| 1/23/2015 4:00:00 PM

La ingeniera

Esta santandereana, egresada de la Universidad Industrial de Santander, dirige desde Brasil la operación de Oil & Gas de la multinacional GE para América Latina.

Vestida con un sastre de impecable confección y con tacones que aumentan su elevada estatura, pocos imaginan hoy a Patricia Vega trabajando en un campo de operación petrolera. Pero la nueva presidente de Oil & Gas de GE para América Latina se precia de haber trabajado en los campos de producción y exploración petrolera en los inicios de su carrera como ingeniera de petróleos.

La ejecutiva que hoy dirige una operación de 5.400 empleados en América Latina, recuerda con orgullo que antes de graduarse como ingeniera de petróleos de la Universidad Industrial de Santander (UIS) en 1994, ya había hecho prácticas en empresas como ELF Aquitaine, Oxy y en el Instituto Colombiano del Petróleo.

Incluso durante esa etapa de su formación, esta santandereana puso a prueba su perseverancia, una de las virtudes que le han permitido escalar en su carrera profesional: tocó muchas puertas para vencer las reticencias, se convirtió en una activa estudiante que participaba en foros petroleros y se preocupó por cultivarse académicamente.

También mostró su talante, pues ya era madre y esposa, lo que la obligó a ser recursiva y crear lo que hoy denomina su “red de apoyo”, que incluía a su esposo –quien también trabaja en el área petrolera–, su mamá y familiares cercanos, para cumplir con todos los retos que le imponía su carrera. El adecuado manejo de su tiempo para atender sus responsabilidades profesionales y personales fue una de las lecciones más importantes en esa etapa de su vida.

Inició su carrera profesional en BP en el área de entrenamiento de ingenieros de perforación, donde estuvo por un año y amplió su perspectiva de la vida, pues logró avizorar las inmensas oportunidades que en el mundo se abrían para su profesión.

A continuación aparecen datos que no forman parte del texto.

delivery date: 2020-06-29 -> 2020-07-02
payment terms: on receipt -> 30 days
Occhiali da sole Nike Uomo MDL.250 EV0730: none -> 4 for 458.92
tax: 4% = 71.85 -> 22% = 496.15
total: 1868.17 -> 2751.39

De BP pasó a Schlumberger, firma especializada en servicios para la industria petrolera, como ingeniera de campo en el área de registros eléctricos, un cargo que la llevó a países como Venezuela e Indonesia, entre otros.

Para 2001, una oportunidad laboral de su marido la llevó a vivir a Estados Unidos, donde aplicó para un trabajo en la firma de servicios petroleros Baker Hughes. Sin embargo, la demora en el trámite de su visa de trabajo la motivó a iniciar una maestría en desarrollo de tecnología y gerencia de ingeniería en la Universidad de Oklahoma, que le permitió mejorar su inglés y fortalecer sus conocimientos. Durante casi una década en esta compañía, escaló importantes posiciones en áreas de proyectos y tecnología, desempeñando algunos cargos de carácter global.

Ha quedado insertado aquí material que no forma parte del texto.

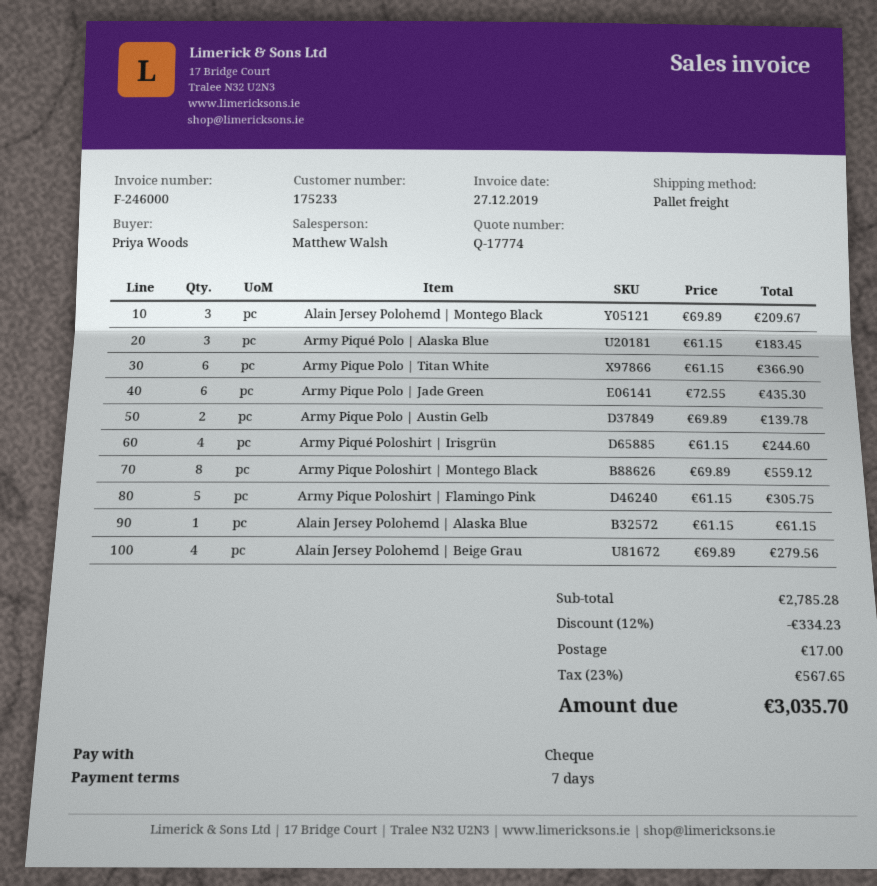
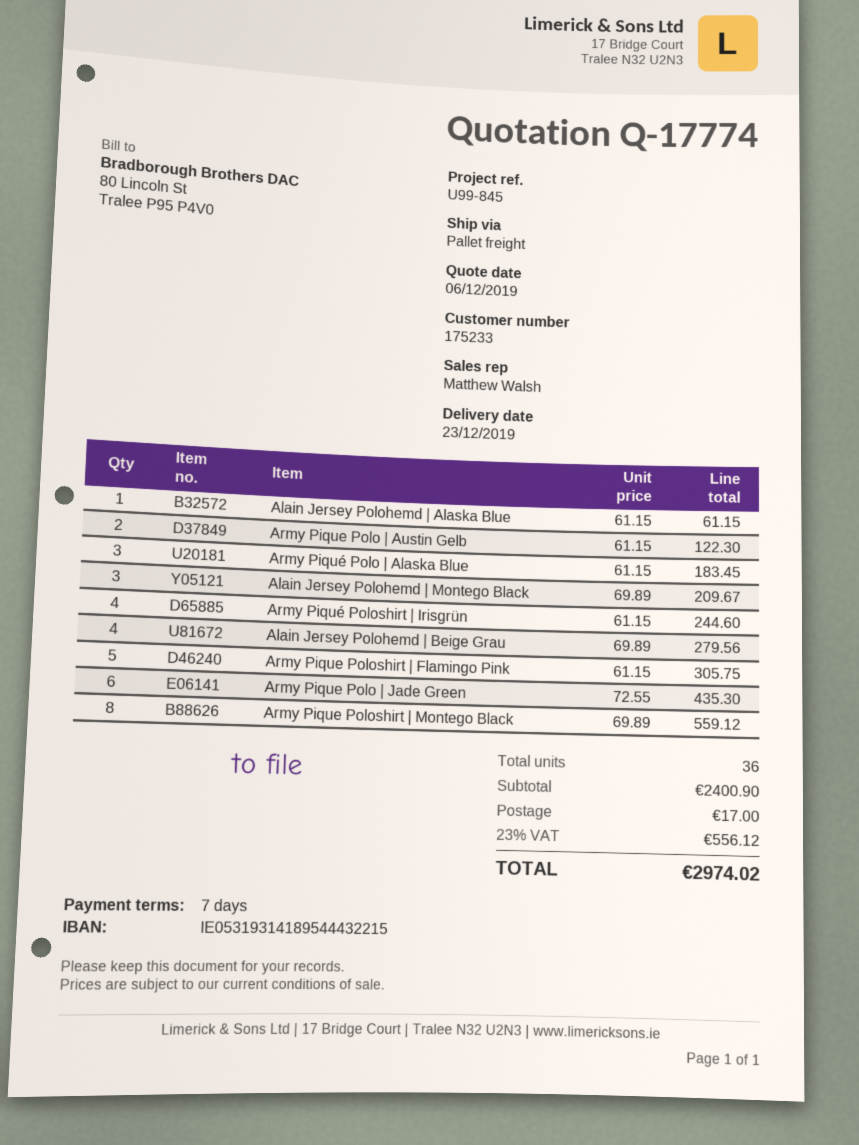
Army Pique Polo | Titan White: 6 x 61.15 = 366.90 -> none
Army Pique Polo | Austin Gelb: 2 x 69.89 = 139.78 -> 2 x 61.15 = 122.30
subtotal: 2785.28 -> 2400.90
discount: 12% = 334.23 -> none
tax: 23% = 567.65 -> 23% = 556.12
total: 3035.70 -> 2974.02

Una de las principales destrezas que adquirió a su paso por Baker Hughes fue el liderazgo y el manejo del recurso humano. Explica que, aunque muchas empresas dicen que el recurso humano es lo más importante, pocas se preocupan en realidad por entender qué es lo que motiva a la gente. Comprender qué impulsa a su equipo de trabajo es uno de los temas que considera más desafiantes para su carrera, pues considera que una de las claves para ascender es precisamente rodearse de buenos profesionales.

Este interés por la gerencia del recurso humano la motivó a estudiar un MBA en el programa de estudios internacionales de Thunderbird School Global Management de la Universidad de Arizona, que le ayudó a fortalecer el enfoque de gerenciamiento global, pues involucraba un componente de comunicación transcultural. Sus nuevos intereses académicos la llevaron a cambiar de trabajo y se vinculó con Halliburton en una posición más corporativa que involucraba desarrollar un portafolio de soluciones para campos petroleros, el primer año en Estados Unidos y el segundo en Panamá. Ocupando esta posición fue llamada por GE para manejar el área de Oil & Gas en América Latina, con base en Brasil, un reto que decidió asumir y en el que piensa dejar su huella.

Aunque el momento que vive la industria petrolera es de vientos en contra por la caída en los precios internacionales del crudo, Patricia Vega lo ve como un desafío para el que está preparada y del cual GE en la región latinoamericana saldrá victoriosa.

Además de la pasión por su profesión, es una completa enamorada de su familia, que define como su mayor tesoro y a la que le dedica tiempo de calidad. Con su esposo y sus dos hijas, de 21 y 15 años, participa activamente en labores sociales, ya sea ayudando a construir o reparar viviendas para los más necesitados, o haciendo aportes, pues tiene claro que “siempre hay que devolver lo bueno que se recibe y ayudar a los demás”. Una vida con propósito.